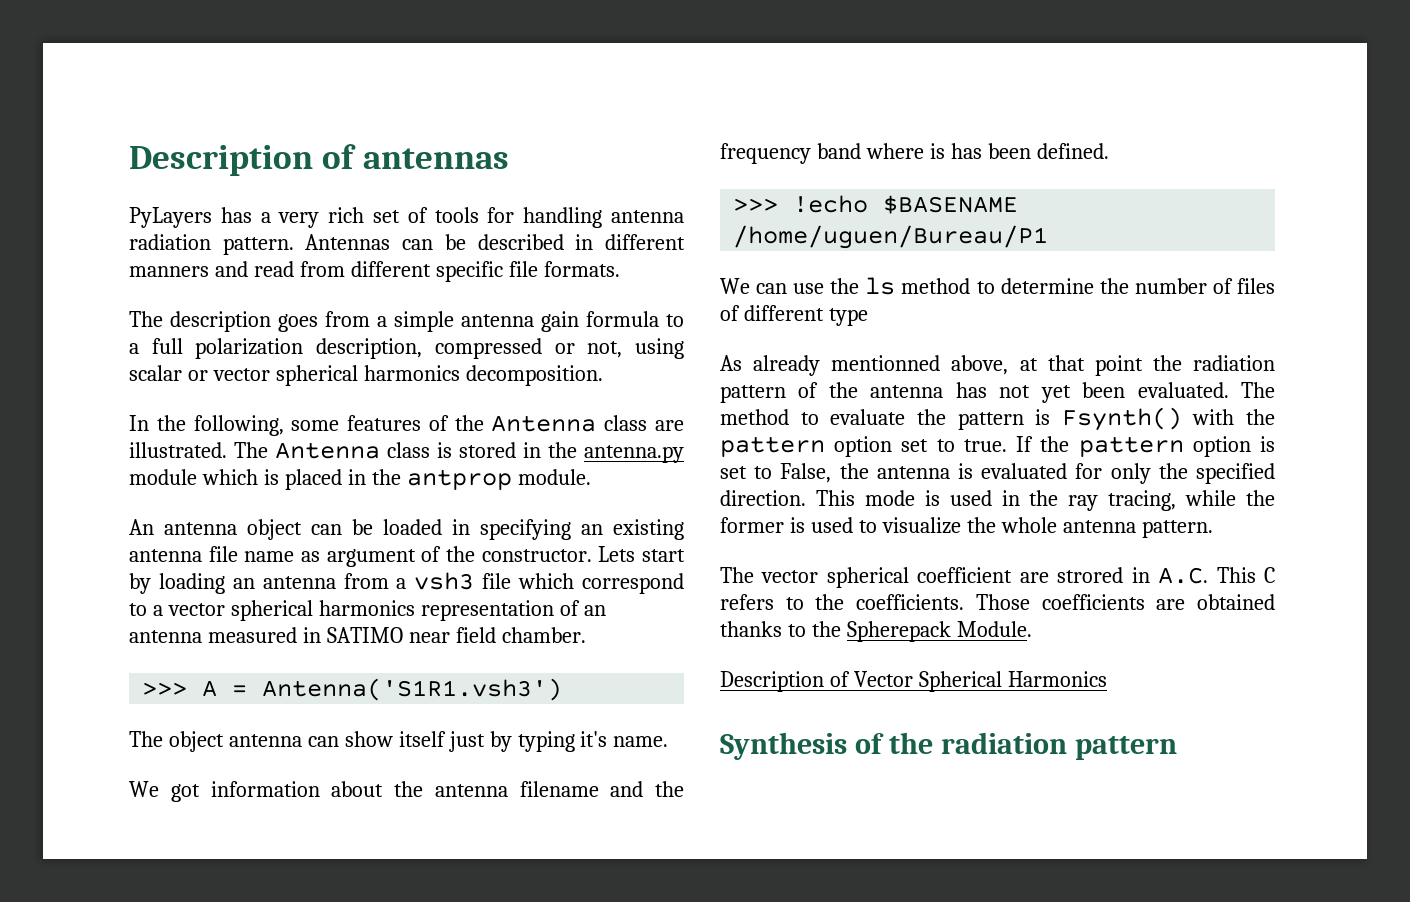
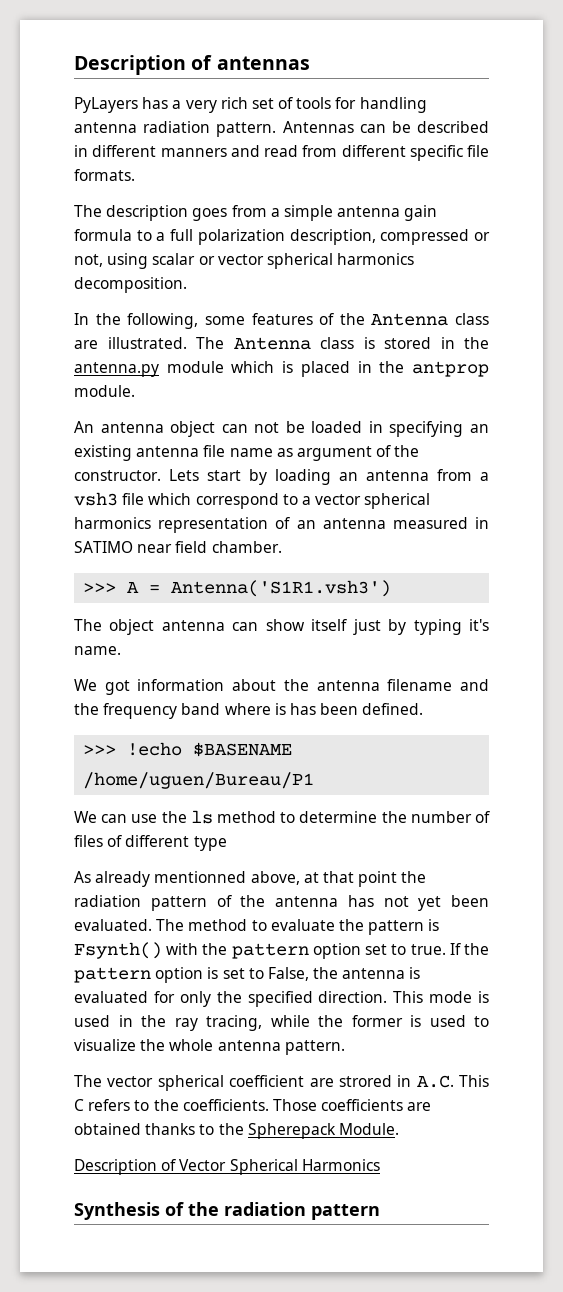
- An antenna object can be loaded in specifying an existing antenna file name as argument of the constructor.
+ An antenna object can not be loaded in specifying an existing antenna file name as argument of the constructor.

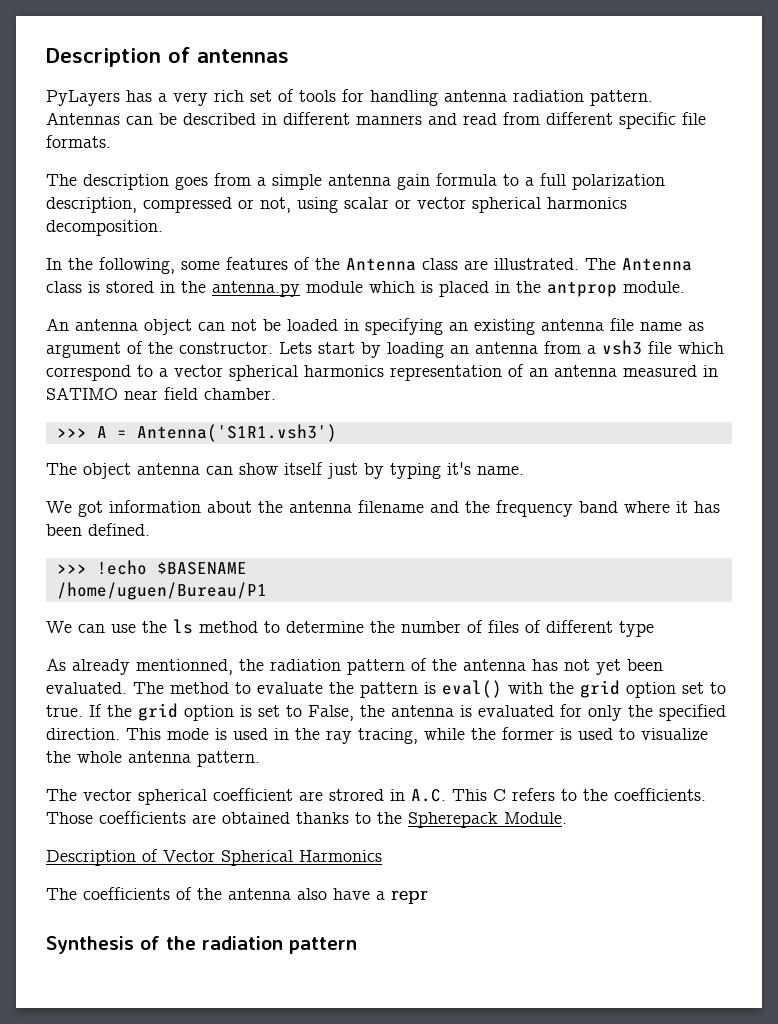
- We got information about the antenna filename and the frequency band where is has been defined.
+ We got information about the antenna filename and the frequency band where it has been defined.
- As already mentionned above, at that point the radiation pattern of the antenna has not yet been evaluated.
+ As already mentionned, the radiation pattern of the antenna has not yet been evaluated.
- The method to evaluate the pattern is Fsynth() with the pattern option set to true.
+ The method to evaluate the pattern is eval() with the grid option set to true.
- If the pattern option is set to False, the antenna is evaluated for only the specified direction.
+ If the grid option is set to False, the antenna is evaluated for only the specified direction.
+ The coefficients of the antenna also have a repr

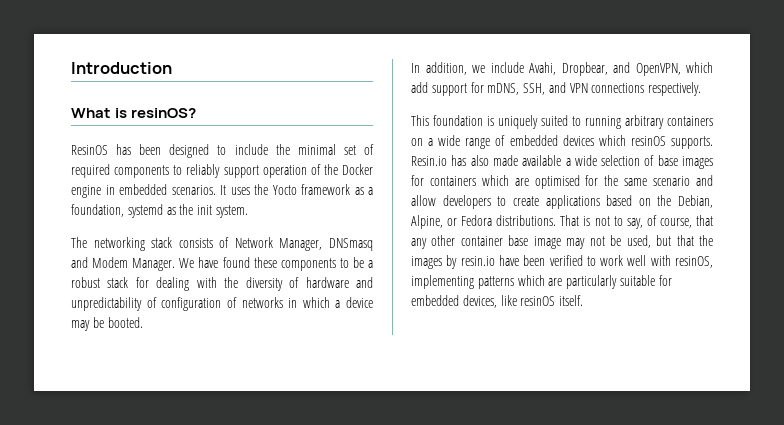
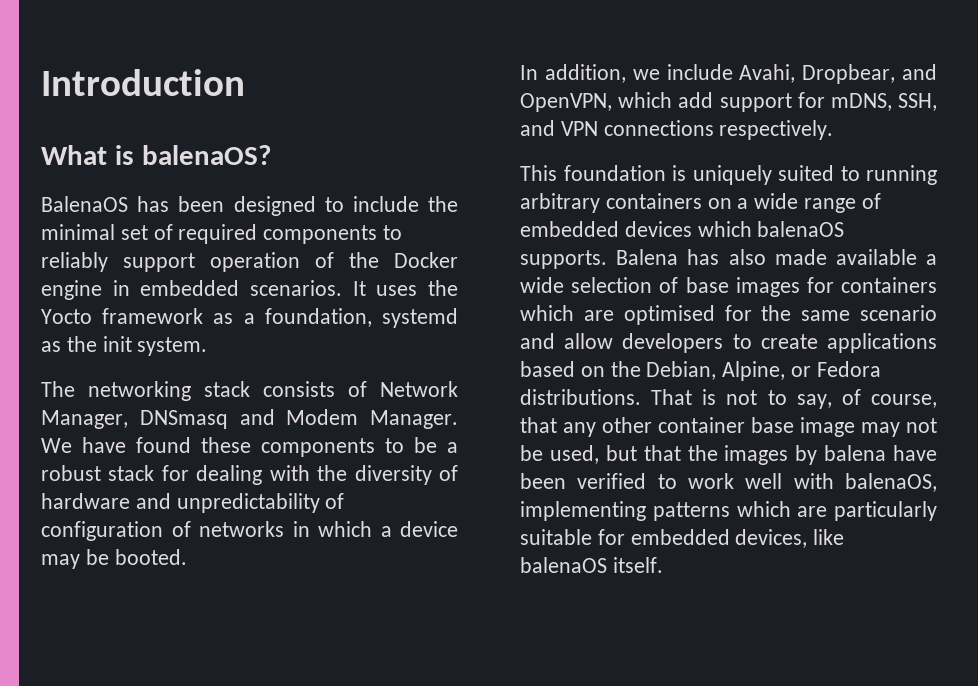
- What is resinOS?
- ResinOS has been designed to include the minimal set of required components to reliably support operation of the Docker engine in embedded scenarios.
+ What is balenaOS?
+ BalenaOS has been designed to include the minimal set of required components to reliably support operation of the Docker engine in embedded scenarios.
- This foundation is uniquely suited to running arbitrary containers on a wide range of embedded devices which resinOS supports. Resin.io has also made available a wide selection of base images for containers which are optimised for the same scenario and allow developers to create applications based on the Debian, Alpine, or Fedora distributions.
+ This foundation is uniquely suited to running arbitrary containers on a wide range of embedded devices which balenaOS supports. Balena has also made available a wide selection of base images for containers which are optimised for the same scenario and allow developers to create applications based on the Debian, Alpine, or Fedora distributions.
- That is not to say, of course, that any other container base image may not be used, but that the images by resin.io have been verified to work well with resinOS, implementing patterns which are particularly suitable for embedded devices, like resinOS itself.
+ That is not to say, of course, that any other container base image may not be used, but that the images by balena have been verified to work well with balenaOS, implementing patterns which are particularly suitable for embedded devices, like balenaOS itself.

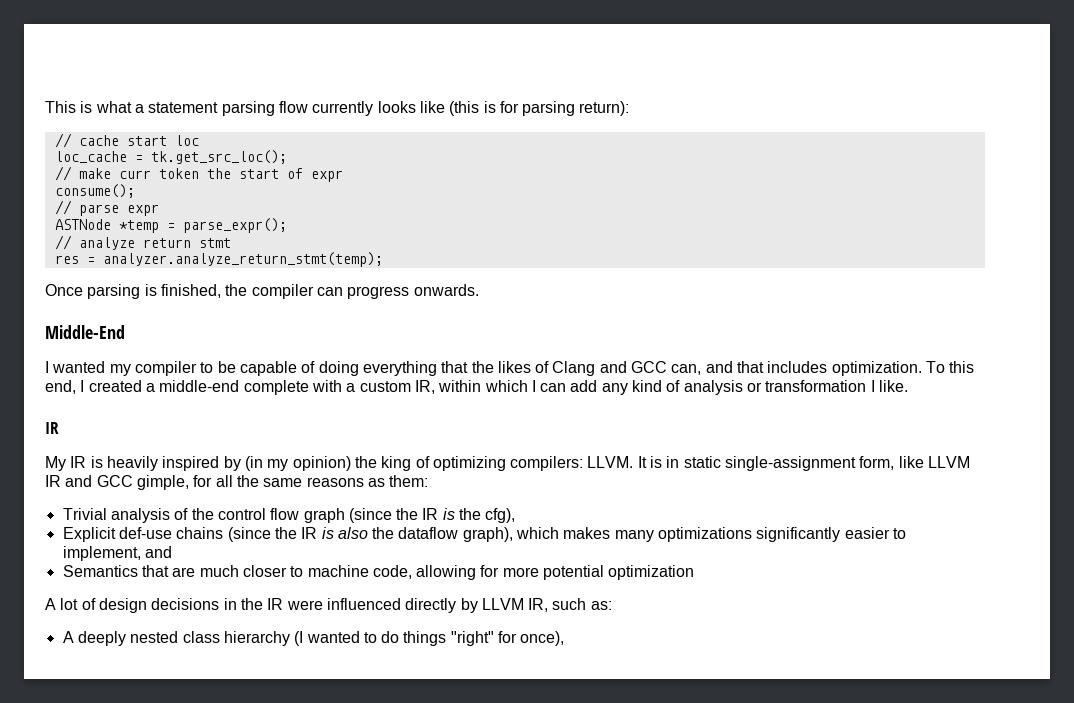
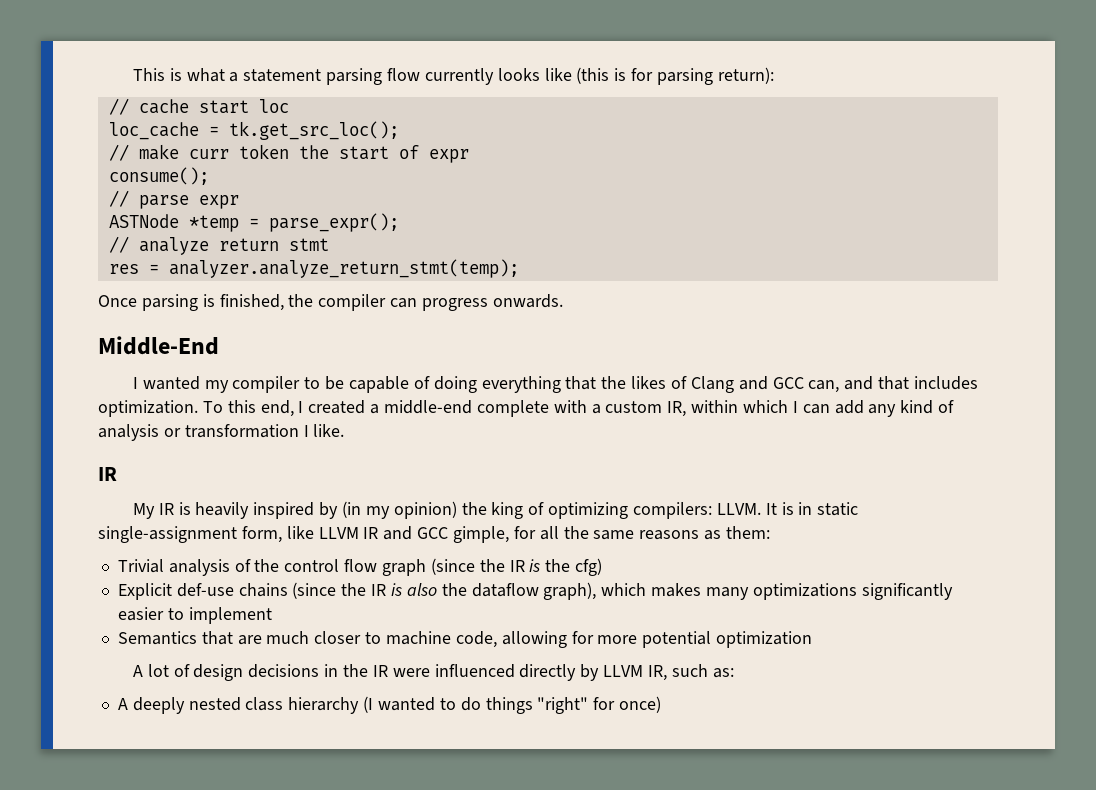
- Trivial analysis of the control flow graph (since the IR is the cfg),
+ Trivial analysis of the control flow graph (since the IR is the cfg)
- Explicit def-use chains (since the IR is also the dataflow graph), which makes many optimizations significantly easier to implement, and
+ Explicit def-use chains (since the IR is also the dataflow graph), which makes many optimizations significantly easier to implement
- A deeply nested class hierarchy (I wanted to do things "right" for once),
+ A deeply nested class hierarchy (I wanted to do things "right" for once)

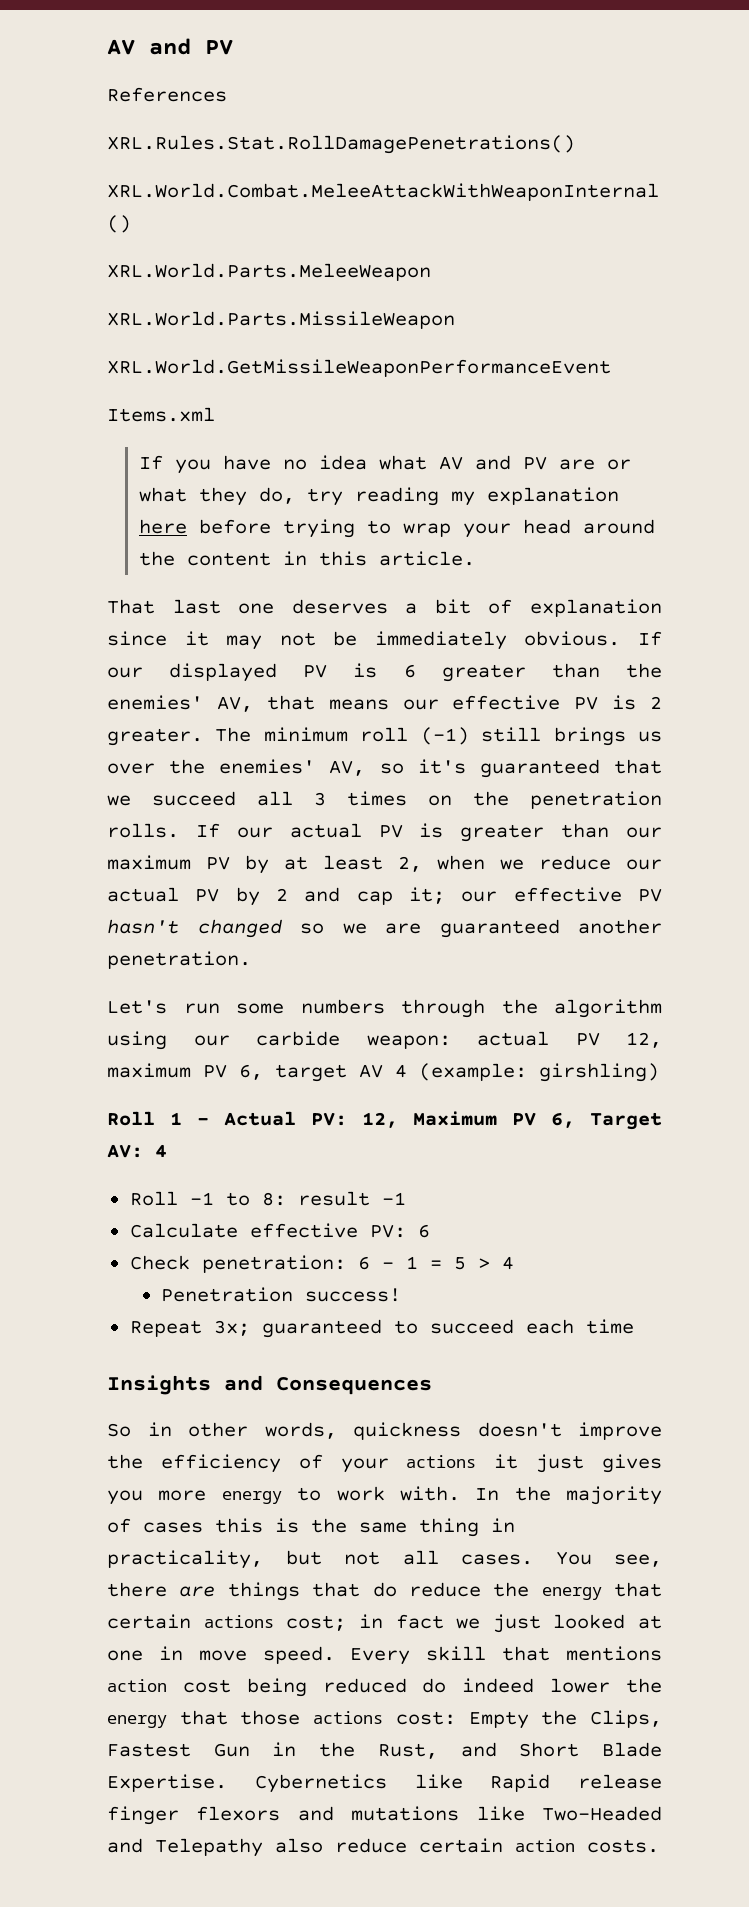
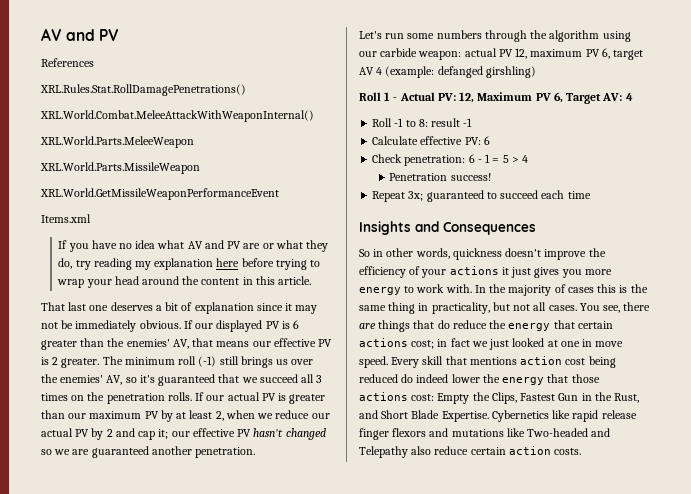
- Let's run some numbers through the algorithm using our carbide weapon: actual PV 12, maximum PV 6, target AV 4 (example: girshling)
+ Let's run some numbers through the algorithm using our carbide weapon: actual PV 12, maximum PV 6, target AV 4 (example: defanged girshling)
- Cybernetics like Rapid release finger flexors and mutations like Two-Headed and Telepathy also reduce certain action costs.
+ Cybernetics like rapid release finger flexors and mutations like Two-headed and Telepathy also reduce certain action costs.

· · · · ·

WHAT YOU WILL DO: Skip the pictures and reproduce all remaining entries exactly.

EXERCISE OUTPUT:
- An antenna object can be loaded in specifying an existing antenna file name as argument of the constructor.
+ An antenna object can not be loaded in specifying an existing antenna file name as argument of the constructor.

- We got information about the antenna filename and the frequency band where is has been defined.
+ We got information about the antenna filename and the frequency band where it has been defined.
- As already mentionned above, at that point the radiation pattern of the antenna has not yet been evaluated.
+ As already mentionned, the radiation pattern of the antenna has not yet been evaluated.
- The method to evaluate the pattern is Fsynth() with the pattern option set to true.
+ The method to evaluate the pattern is eval() with the grid option set to true.
- If the pattern option is set to False, the antenna is evaluated for only the specified direction.
+ If the grid option is set to False, the antenna is evaluated for only the specified direction.
+ The coefficients of the antenna also have a repr

- What is resinOS?
- ResinOS has been designed to include the minimal set of required components to reliably support operation of the Docker engine in embedded scenarios.
+ What is balenaOS?
+ BalenaOS has been designed to include the minimal set of required components to reliably support operation of the Docker engine in embedded scenarios.
- This foundation is uniquely suited to running arbitrary containers on a wide range of embedded devices which resinOS supports. Resin.io has also made available a wide selection of base images for containers which are optimised for the same scenario and allow developers to create applications based on the Debian, Alpine, or Fedora distributions.
+ This foundation is uniquely suited to running arbitrary containers on a wide range of embedded devices which balenaOS supports. Balena has also made available a wide selection of base images for containers which are optimised for the same scenario and allow developers to create applications based on the Debian, Alpine, or Fedora distributions.
- That is not to say, of course, that any other container base image may not be used, but that the images by resin.io have been verified to work well with resinOS, implementing patterns which are particularly suitable for embedded devices, like resinOS itself.
+ That is not to say, of course, that any other container base image may not be used, but that the images by balena have been verified to work well with balenaOS, implementing patterns which are particularly suitable for embedded devices, like balenaOS itself.

- Trivial analysis of the control flow graph (since the IR is the cfg),
+ Trivial analysis of the control flow graph (since the IR is the cfg)
- Explicit def-use chains (since the IR is also the dataflow graph), which makes many optimizations significantly easier to implement, and
+ Explicit def-use chains (since the IR is also the dataflow graph), which makes many optimizations significantly easier to implement
- A deeply nested class hierarchy (I wanted to do things "right" for once),
+ A deeply nested class hierarchy (I wanted to do things "right" for once)

- Let's run some numbers through the algorithm using our carbide weapon: actual PV 12, maximum PV 6, target AV 4 (example: girshling)
+ Let's run some numbers through the algorithm using our carbide weapon: actual PV 12, maximum PV 6, target AV 4 (example: defanged girshling)
- Cybernetics like Rapid release finger flexors and mutations like Two-Headed and Telepathy also reduce certain action costs.
+ Cybernetics like rapid release finger flexors and mutations like Two-headed and Telepathy also reduce certain action costs.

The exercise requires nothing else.